Senna
7.6
Senna

Documentaire de Asif Kapadia (2010)

Je me souviens où je me trouvais le 1er mai 1994.


Il faisait beau. J'étais sur une brocante avec mes parents. C'était notre dada à l'époque. Et histoire de ne pas rater le grand prix, j'avais programmé le magnétoscope familial pour pouvoir regarder la course une fois rentré.


Je me souviendrais longtemps de ce flash info à la radio, scandée par les hauts-parleurs : Ayrton Senna avait été victime d'un accident très grave. Et la course était arrêtée. Sa mort n'avait pas encore été annoncée. Mais elle flottait dans l'air, endeuillant un peu plus encore un week end noir où Rubens Barrichello avait été accidenté ; où Roland Ratzenberger avait été emporté pendant les qualifications.


Nous sommes rentrés chez nous pour tomber, une fois la télé allumée, sur le recueillement, les visages fermés d'un paddock figé, pétrifié. La mort avait effectivement emporté Ayrton Senna. J'étais stupéfait. Le meilleur pilote du plateau n'était plus.


Je me souviens de ce matin d'octobre 1990. Le 21.


Je m'étais levé, difficilement, pour accompagner mon papa et voir l'épreuve décisive de cette saison là : le grand prix du Japon. Quatre heures du matin, il me semble. Un chouia plus tard peut être.


Je me souviendrais longtemps de la tête de mon père. Car au bout de moins de vingt secondes de course, celle-ci se terminait déjà par un accrochage devenu fameux, au terme du duquel Ayrton Senna gagnait son deuxième titre mondial.


Ce matin là, papa a maugréé avant de retourner se coucher...


Cette (longue) digression pour vous dire que les rapports que j'entretenais avec Ayrton étaient contrastés.


De ce contraste, il n'en reste pas grand chose dans le documentaire d'Asif Kapadia.

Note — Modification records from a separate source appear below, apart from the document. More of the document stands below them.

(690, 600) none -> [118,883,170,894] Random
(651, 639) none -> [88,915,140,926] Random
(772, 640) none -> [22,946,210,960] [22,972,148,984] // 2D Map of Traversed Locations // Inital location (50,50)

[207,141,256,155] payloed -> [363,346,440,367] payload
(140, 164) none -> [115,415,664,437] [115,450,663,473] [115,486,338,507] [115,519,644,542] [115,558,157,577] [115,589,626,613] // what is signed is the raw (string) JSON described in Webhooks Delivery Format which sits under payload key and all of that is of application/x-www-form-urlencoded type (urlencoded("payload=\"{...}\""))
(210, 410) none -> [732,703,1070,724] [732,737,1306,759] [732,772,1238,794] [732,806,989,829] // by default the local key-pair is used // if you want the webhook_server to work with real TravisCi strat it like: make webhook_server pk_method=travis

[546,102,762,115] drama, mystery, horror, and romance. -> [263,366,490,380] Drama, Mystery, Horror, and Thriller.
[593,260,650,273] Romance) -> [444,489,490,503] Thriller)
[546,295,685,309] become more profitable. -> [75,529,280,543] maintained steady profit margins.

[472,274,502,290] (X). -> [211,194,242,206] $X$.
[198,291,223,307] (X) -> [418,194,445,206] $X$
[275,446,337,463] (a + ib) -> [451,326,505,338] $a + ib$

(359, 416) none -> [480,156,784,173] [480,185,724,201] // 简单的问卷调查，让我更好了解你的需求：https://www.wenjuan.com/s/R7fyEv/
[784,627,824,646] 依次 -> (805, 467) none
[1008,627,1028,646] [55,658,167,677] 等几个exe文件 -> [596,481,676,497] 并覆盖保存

Car Senna est moins un documentaire qu'une véritable hagiographie. Parcellaire dans la trajectoire de l'idole, partisan, parfois frustrant, que l'on croirait presque livré par un fan énamouré qui n'a jamais pu faire la part des choses.


Et que la mort dans la fleur de l'âge pousse à transfigurer les souvenirs pour n'en sélectionner que les plus lumineux.


Si les principales étapes de la carrière du champion brésilien sont bien abordées, il est cependant curieux de constater que Senna se montre assez radin en morceaux de bravoure de l'idole. Hormis son premier exploit à Monaco en 1984, permettant au passage de présenter dès les premières minutes son ennemi intime comme un geignard ; ou encore le Brésil 91, ou ses cris victorieux se mêlent à sa souffrance et la douleur de sa chair, plus grand chose de spectaculaire. Pas même Donington 93, sous la pluie, où il infligea une correction mémorable à sa némésis. Pas même Barcelone 91 ou Monaco 92 avec ses mano a mano d'anthologie avec Nigel Mansell.


Dommage ensuite que Asif Kapadia ne choisisse pas de nuancer son oeuvre, en décidant d'imposer Alain Prost, de manière extrêmement manichéenne, comme le grand méchant de l'histoire. Ignorant les défiances, les méfiances, les pactes rompus, les réconciliations fragiles et les querelles d'ego menées par médias interposés, un jeu que Senna maîtrisait à la perfection, comme celui de s'imposer en piste en allant jusqu'au contact... En allant jusqu'à faire fi du tour embarqué du circuit de San Marin et de son tristement célèbre "I miss you Alain", Senna ne retient que l'opposition et la rancoeur, loin des relations bien plus contrastées qu'ont pu nourrir les deux champions après leur duel de titans auquel ils se sont livrés.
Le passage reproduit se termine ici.